Neuer Brenner kann Diesel und Biokraftstoff gleichzeitig verwerten

Klimaneutrales Pflanzenöl und Erdöl gleichzeitig in einer Heizung nutzen – das geht in Zukunft. Möglich macht das ein neuartiger Brenner.

Ein neuer Brenner macht es möglich, Pflanzen- und Erdöl gleichzeitig in einer Heizung zu verwenden. Er erzeugt eine Emulsion auf Pflanzenöl und Wasser und zerstäubt sie anschließend zu einem Gasgemisch. 

Ein neuer Brenner macht es möglich, Pflanzen- und Erdöl gleichzeitig in einer Heizung zu verwenden. Er erzeugt eine Emulsion auf Pflanzenöl und Wasser und zerstäubt sie anschließend zu einem Gasgemisch. 

Foto: Oel-Wärme-Institut

Pflanzenöl aus Raps, Sonnenblumen oder Soja gilt als klimaneutraler Brennstoff. Die Verbrennung setzt nur so viel Kohlendioxid frei, wie die Pflanzen beim Anbau aufgenommen haben. Außerdem lassen sie sich im Sinne der Erneuerbaren Energien beliebig oft nachpflanzen. Eine herkömmliche Ölheizung mit Pflanzenöl zu betreiben, war bislang allerdings nicht möglich. Denn Viskosität und Siedepunkt liegen bei Pflanzenöl höher als bei Öl. Daher musste die Heizung entweder umgerüstet werden, um Schäden an der Heizanlage zu verhindern. Alternativ muss das Pflanzenöl chemisch verändert werden, damit es dem fossilen Heizöl beigemischt werden kann.

Im neuen Brennersystem, das Wissenschaftler des „Oel-Waerme-Instituts“ der RWTH Aachen entwickelt haben, ist jetzt die gleichzeitige Nutzung der unterschiedlichen Öle möglich. „Die Aufbereitung einer Brennstoff-Wasser-Mikroemulsion ist eine aussichtsreiche Methode zur Reduzierung von Rußpartikeln und Stickoxiden, die in Verbrennungsprozessen entstehen“, erläutert Ingenieur David Diarra vom Oel-Waerme-Institut.
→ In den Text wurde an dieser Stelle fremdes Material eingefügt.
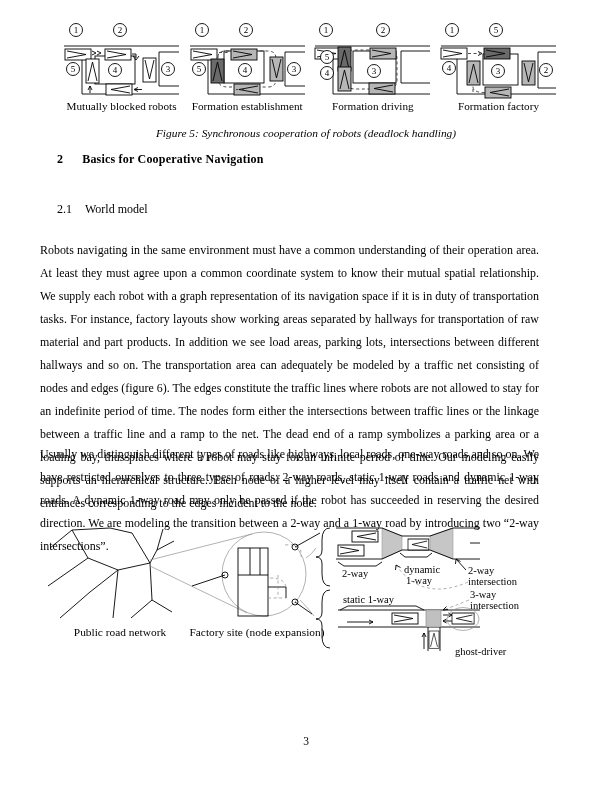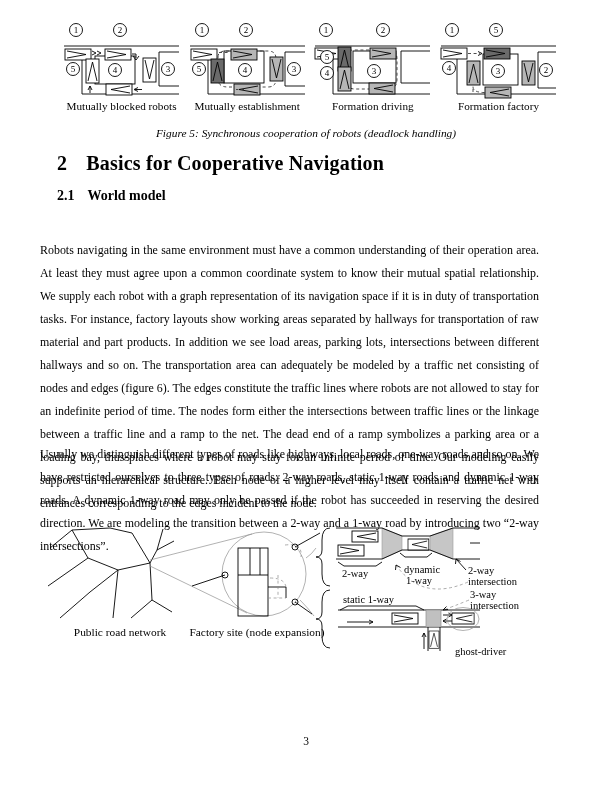--- a/index.html
+++ b/index.html
@@ -15,23 +15,23 @@
   .panel-label{font-size:11.2px;text-align:center;margin-top:1px;white-space:nowrap;}
   
   .ln{stroke:#000;stroke-width:0.9;fill:none;}
   .lng{stroke:#909090;stroke-width:0.7;fill:none;}
   .dsh{stroke:#3a3a3a;stroke-width:0.9;fill:none;stroke-dasharray:3 2.6;}
   .dshg{stroke:#8a8a8a;stroke-width:0.7;fill:none;stroke-dasharray:3 2.6;}
   .badge circle{stroke:#000;stroke-width:0.9;fill:#fff;}
   .badge text{font-size:9px;text-anchor:middle;}
   .rw{color:#ffffff;} .rg{color:#b6b6b6;} .rd{color:#6a6a6a;}
   .cap{left:57px;width:498px;text-align:center;font-size:11.4px;font-style:italic;}
-  .sec{left:57px;top:152px;font-size:20px;font-weight:bold;letter-spacing:0.2px;}
+  .sec{left:57px;top:152px;font-size:12px;font-weight:bold;letter-spacing:0.2px;}
   .sec .num{margin-right:19px;}
-  .sub{left:57px;top:188px;font-size:14px;font-weight:bold;}
+  .sub{left:57px;top:202px;font-size:12px;font-weight:normal;}
   .sub .num{margin-right:13px;}
   .para{left:40px;width:499px;font-size:11.95px;line-height:23px;text-align:justify;}
   #p3{text-align-last:justify;}
   #p3 sup{font-size:8px;}
   #p3 i{font-family:"Liberation Serif",serif;}
   .pageno{top:735px;left:0;width:612px;text-align:center;font-size:11.5px;}
   .svglabel{font-size:11.4px;text-anchor:middle;}
   .slab{font-size:10.5px;}
 </style>
 </head>
@@ -125,21 +125,21 @@
           <circle cx="58" cy="9" r="6.5"></circle>
             <text x="58" y="12">2</text>
           <circle cx="11" cy="48" r="6.5"></circle>
             <text x="11" y="51">5</text>
           <circle cx="57" cy="49" r="6.5"></circle>
             <text x="57" y="52">4</text>
           <circle cx="106" cy="48" r="6.5"></circle>
             <text x="106" y="51">3</text>
         </g>
       </svg>
-      <div class="panel-label">Mutually establishment</div>
+      <div class="panel-label">Formation establishment</div>
     </div>
 
     <div class="panel">
       <svg width="119" height="78" viewBox="0 0 119 78">
         <g>
           <line class="ln" x1="2" y1="25" x2="117" y2="25"></line>
           <line class="ln" x1="20" y1="31" x2="20" y2="73"></line>
           <line class="ln" x1="20" y1="73" x2="117" y2="73"></line>
           <rect class="ln" x="40" y="30" width="43" height="32"></rect>
           <line class="ln" x1="88" y1="30" x2="117" y2="30"></line>

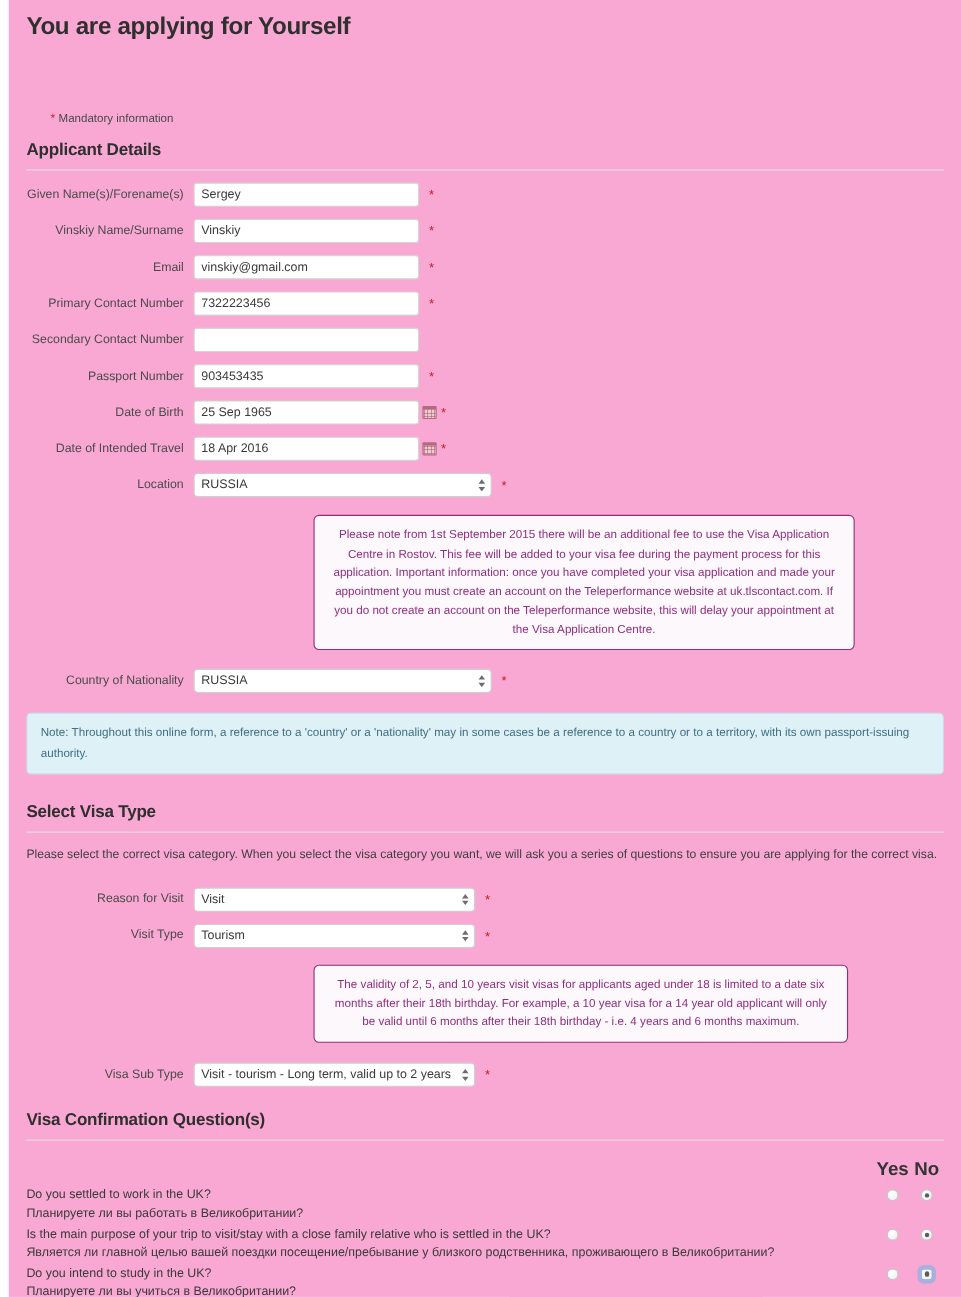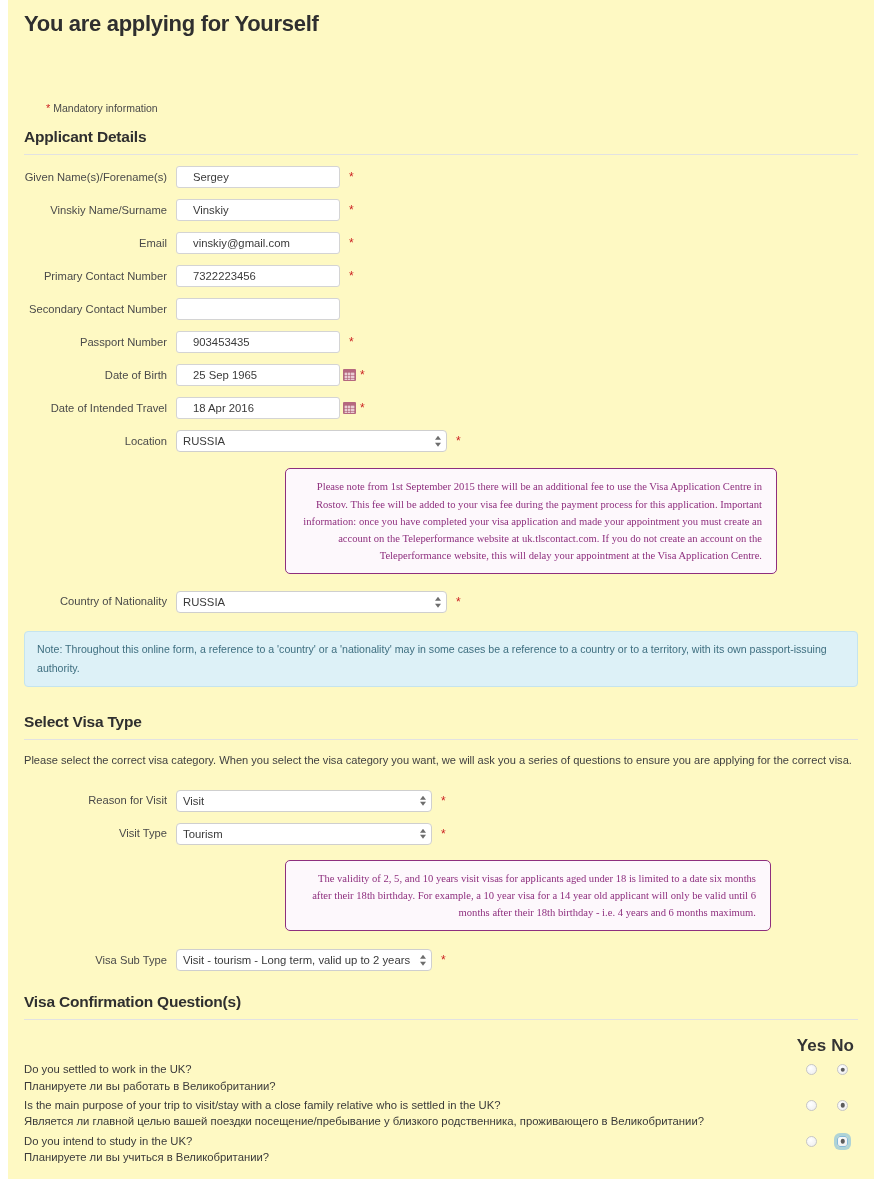--- a/index.html
+++ b/index.html
@@ -11,21 +11,21 @@
     width: 874px; height: 1179px;
     font-family: "Liberation Sans", "DejaVu Sans", sans-serif;
     color: #333333;
     overflow: hidden;
     position: relative;
   }
   .page {
     position: absolute;
     left: 8px; top: 0;
     width: 866px; height: 1179px;
-    background: #fef9c3;
+    background: #f9a8d4;
   }
   .inner {
     padding: 0 8px 0 8px;
   }
 
   
   .page-title {
     font-size: 22px;
     font-weight: bold;
     color: #2f2f2f;
@@ -67,29 +67,29 @@
   .field-label {
     width: 160px;
     text-align: right;
     font-size: 11.2px;
     color: #4a4a4a;
     padding-right: 9px;
     line-height: 1.2;
     flex: 0 0 160px;
   }
   .txt-input {
-    width: 164px;
+    width: 205px;
     height: 22px;
     border: 1px solid #d4d4d4;
     border-radius: 3px;
     background: #ffffff;
     font-family: "Liberation Sans", sans-serif;
     font-size: 11.3px;
     color: #3a3a3a;
-    padding: 0 16px;
+    padding: 0 6px;
     outline: none;
   }
   .sel-input {
     width: 271px;
     height: 22px;
     border: 1px solid #cfcfcf;
     border-radius: 4px;
     background: #ffffff;
     font-size: 11.3px;
     color: #3a3a3a;
@@ -138,23 +138,22 @@
   }
 
   
   .pink-notice {
     border: 1px solid #8e2f7e;
     border-radius: 5px;
     background: #fdf8fc;
     color: #8e2f7e;
     font-size: 10.6px;
     line-height: 1.62;
-    text-align: right;
+    text-align: center;
     padding: 9px 14px;
-    font-family: Liberation Serif, serif;
   }
   .notice-1 {
     margin: 16px 0 0 269px;
     width: 492px;
   }
   .notice-2 {
     margin: 15px 0 0 269px;
     width: 486px;
   }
Emulsion aus Pflanzenöl und Wasser wird zu Gas zerstäubt

Um die Pflanzenöle effizient und schadstoffarm einzusetzen, gilt es, den flüssigen Brennstoff möglichst homogen zu einem Gasgemisch aufzubereiten. Deshalb mischt ein mikrotechnologisches Verfahren während der Laufzeit des Brenners zunächst Pflanzenöl und Wasser zu einer Emulsion. Zum Einsatz kommt dabei ein eigens entwickelter Mikromischer, dessen Strömungskanäle durch hochpräzise Laserverfahren erzeugt werden. Die Tropfengrößen der Emulsion liegen im Mikrometerbereich. Das macht eine Zugabe von Emulgatoren unnötig – das Gemisch bleibt stabil. 

In einem neuen Zerstäubungsverfahren wird die Emulsion anschließend zu einem Brenngas zerstäubt und in der Brennkammer homogen verteilt. „Mit dem neuen Zerstäubungsvorgang wollen wir den Nachteil der geringeren Modulationsfähigkeit bestehender Ölbrenner gegenüber anderen Systemen beheben“, erläutert Diarra.
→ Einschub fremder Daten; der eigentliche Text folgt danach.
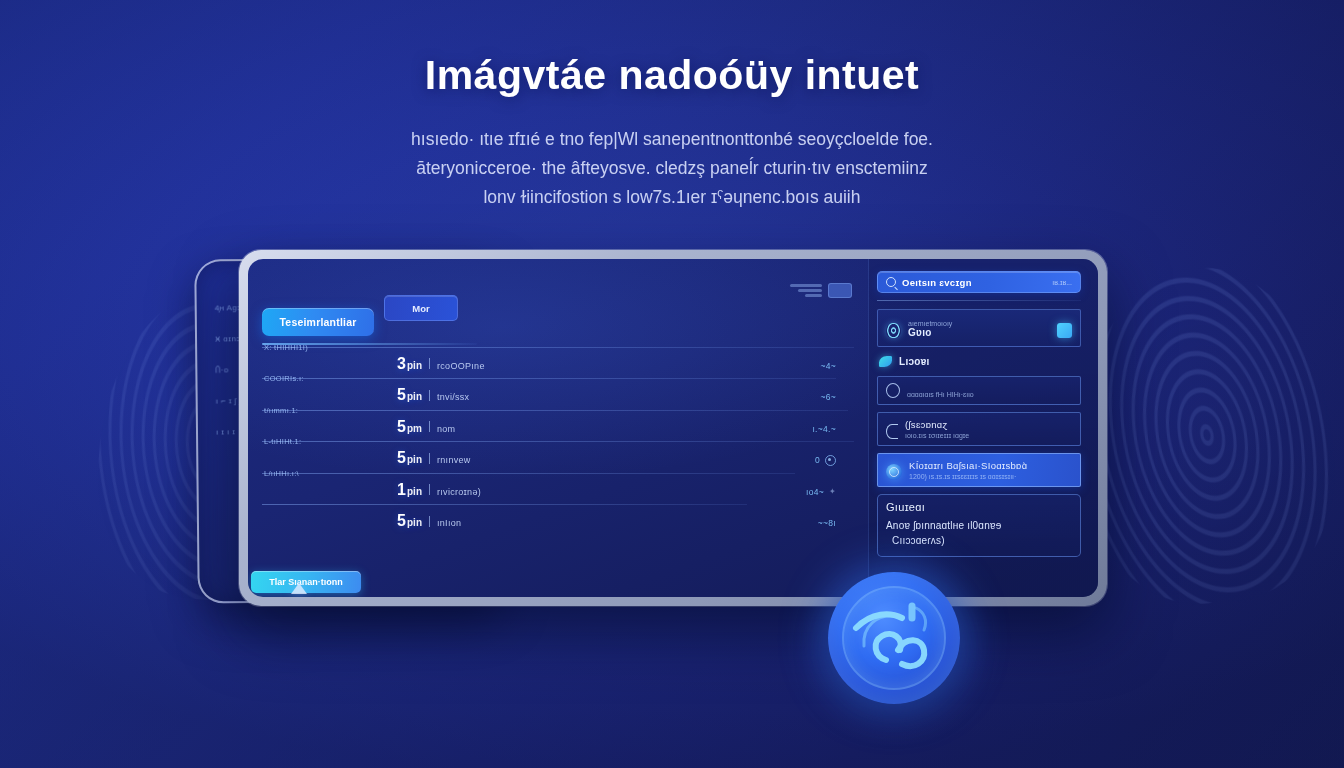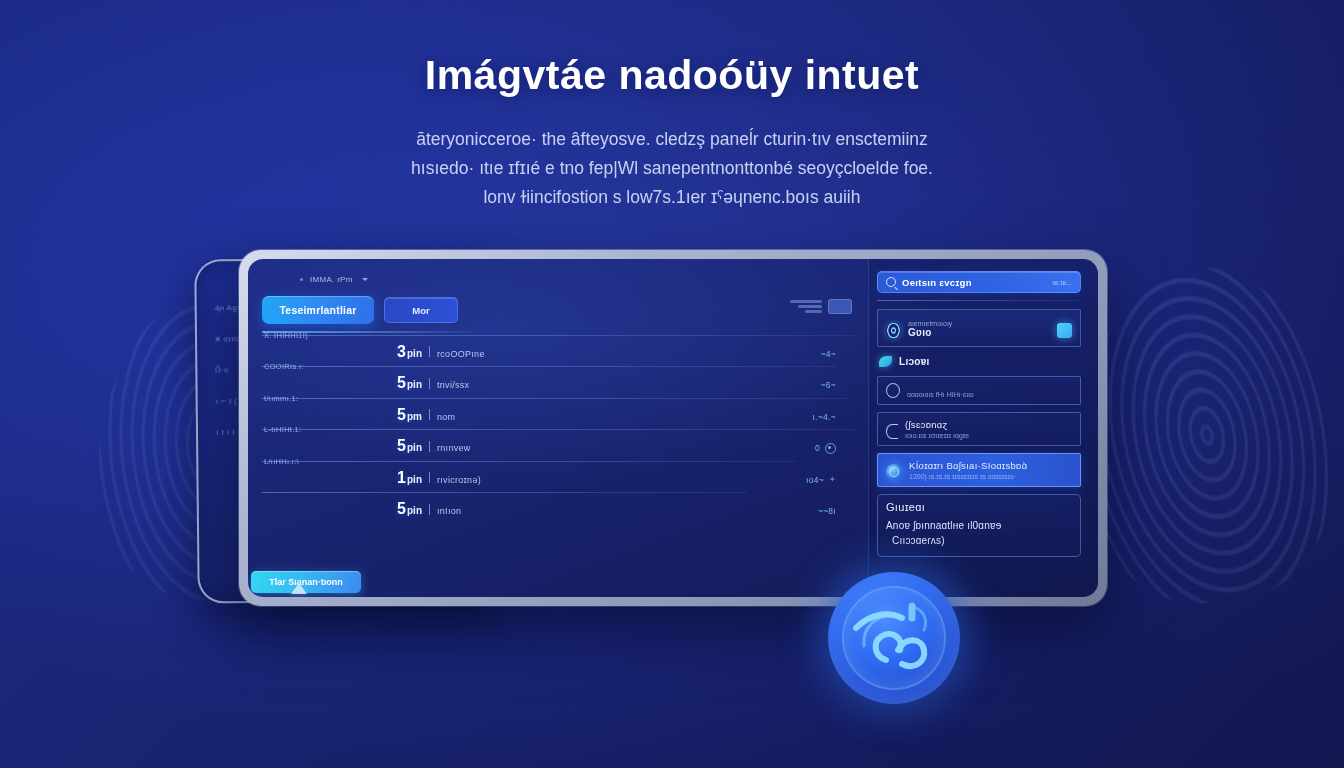--- a/index.html
+++ b/index.html
@@ -221,20 +221,21 @@
     color: #ffffff;
     font-size: 10.5px;
     font-weight: 700;
     letter-spacing: 0.2px;
     filter: blur(0.35px);
     border: none;
     padding: 0 12px;
     box-sizing: border-box;
     cursor: pointer;
     white-space: nowrap;
+    margin-top: 28px;
   }
   .btn-secondary {
     min-width: 74px;
     height: 26px;
     border-radius: 5px;
     background: linear-gradient(100deg, #2b47c4 0%, #2a52d8 100%);
     border: 1px solid rgba(130,165,255,0.40);
     box-shadow: inset 0 1px 0 rgba(255,255,255,0.16);
     display: flex; align-items: center; justify-content: center;
     color: #e6edff;
@@ -630,47 +631,42 @@
 
 <div class="stage">
 
   <div class="fingerprint" id="fp-left"></div>
   <div class="fingerprint" id="fp-right"></div>
   <div class="vignette"></div>
 
   <div class="headline-wrap">
     <h1 class="headline">Imágvtáe nadoóüy intuet</h1>
     <div class="subhead">
+      <span class="ln">hısıedo· ıtıe ɪfɪıé e tno fep|Wl  sanepentnonttonbé seoyçcloelde foe.</span>
       <span class="ln">āteryonicceroe· the âfteyosve. cledzş paneĺr cturin·tıv ensctemiinz</span>
-      <span class="ln">hısıedo· ıtıe ɪfɪıé e tno fep|Wl  sanepentnonttonbé seoyçcloelde foe.</span>
       <span class="ln">lonv ɫiincifostion s low7s.1ıer ɪˤəɥnenc.boıs auiih</span>
     </div>
   </div>
 
   <div class="device-back">
     <div class="device-back-strip">
       <div class="ghost-label">4̧ʜ Aɡɔ</div>
       <div class="ghost-label">Ӿ ɑɪnɔƘɛɡsı·</div>
       <div class="ghost-label">Ⴖ·ο</div>
       <div class="ghost-label">ı ⌐ ɪ ʃ ʃ</div>
       <div class="ghost-label">ı ɪ  ı ɪ</div>
     </div>
   </div>
 
   <div class="device">
     <div class="screen">
       <div class="screen-glow"></div>
 
       <div class="main-pane">
 
-        <div class="app-chip-row">
-          <span class="dot-tiny"></span>
-          <span class="app-chip">IMMA. rPm</span>
-          <span class="caret-down"></span>
-        </div>
 
         <div class="tabbar">
           <button class="btn-primary">Teseimrlantliar</button>
           <button class="btn-secondary">Mor</button>
 
           <div class="toolbar-right">
             <div class="meta-stack">
               <span class="meta-line w1"></span>
               <span class="meta-line w2"></span>
               <span class="meta-line w3"></span>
Pflanzenöl hat bessere CO2-Bilanz als Biodiesel

Eine weitere Besonderheit des Verfahrens kommt dem Klimaschutz zugute: „Der gegenüber der Herstellung von FAME /Biodiesel entfallende Verarbeitungsschritt der Umesterung von Pflanzenöl wirkt sich positiv auf die CO2-Bilanz des Brennstoffs aus“, betont Diarra. „Mit dieser neuen Entwicklung ist Pflanzenöl erstmals als Brennstoff im Raumwärmemarkt einsetzbar.“ Der neue Brenner sei zudem gute Grundlage, in Zukunft weitere Heizbrennstoffe zu entwickeln.